No such proxy warfare for the Labour party, as Jeremy Corbyn and Angela Eagle went head-to-head on the rival channels. Eagle has been promising to launch a leadership bid “in the next 24 hours” for the past 10 days, but on Peston she was keen to announce that she would definitely be putting herself forward for the Labour leadership the very next day. She didn’t look exactly overjoyed by the challenge; her anxiety as much a product of the bruising conflict ahead as her own relative inexperience on the Sunday politics chat shows.

Eagle’s main pitch was that she wasn’t Corbyn. She didn’t mention a single policy as for the time being she didn’t think the party had need of them.
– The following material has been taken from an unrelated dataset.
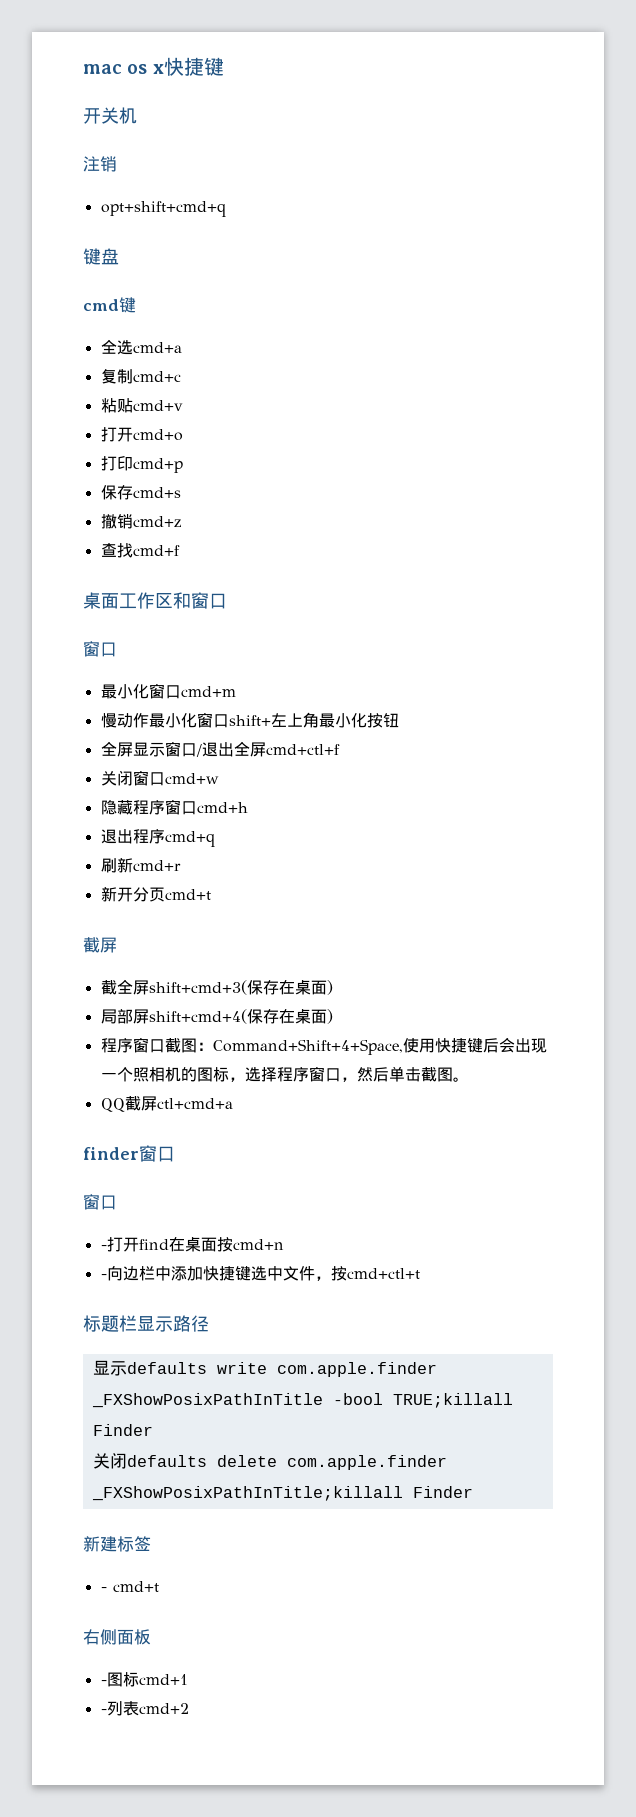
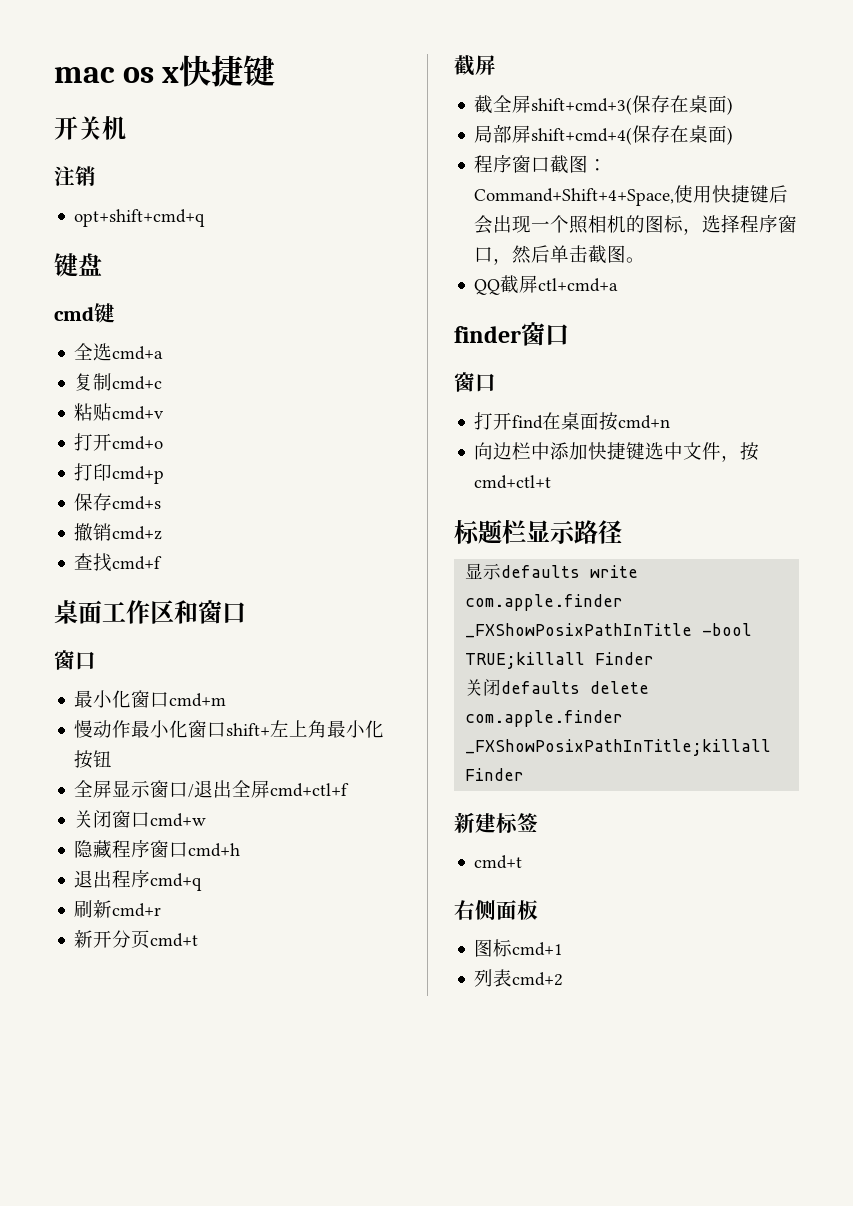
[100,1245,107,1250] - -> (496, 382) none
[100,1274,107,1279] - -> (671, 422) none
[100,1587,107,1592] - -> (538, 822) none
[100,1680,107,1685] - -> (538, 910) none
[100,1709,107,1714] - -> (564, 949) none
Policies were for when the party had a leader who was in a position to oppose. “Jeremy isn’t a bad man,” she said through gritted teeth. Her expression suggested there was a fine line between bad and stubborn which Jeremy was dangerously close to crossing. “He’s just not a leader. This isn’t about splitting the Labour party; it’s about uniting it.”

Not if Corbyn has a say in things. An angry, ranting Corbyn is a fairly harmless creature; a smiling, passive-aggressive Corbyn is a much scarier prospect. This was a Corbyn for post-post-truth politics. A Corbyn that would have been a match for George Smiley. “I think the Labour party is going places,” he said. “We’re doing very well.” That was well, as in failing to get out the Labour vote during the referendum “I worked flat out it’s just that I did it very quietly”; well, as in having a Labour leader who doesn’t have the confidence of more than 80% of his own MPs; well, as in a Labour party that has been unable to capitalise on the Tory Brexit meltdown. Marr missed a trick by not asking him what Labour doing badly would look like.

Marr did ask Corbyn about his own rather chequered track record of disloyalty to Labour leaders – it’s hard to find one he has ever supported – but he was adamant that that was then and this was now. Things feel a bit different when you’re not the instigator. Besides, Corbyn had only ever treached on matters of principle. Listen carefully and you could hear the sound of one hair splitting.

The more he was pressed, the icier he became. No, he wouldn’t stand aside. Yes, he would mount a legal challenge if Labour’s national executive committee said he couldn’t be on the ballot without the support of 51 MPs. He would not weaken his grip on power. It was almost as if he wanted a fight. He had the support of a few hundred thousand Labour members and the revolution started there. So what if Labour lost an election or three. Far better to have 100 of the right kind of MPs than 330 who could form a government.

It was all turning into a Bad D:Ream. Things can only get messier.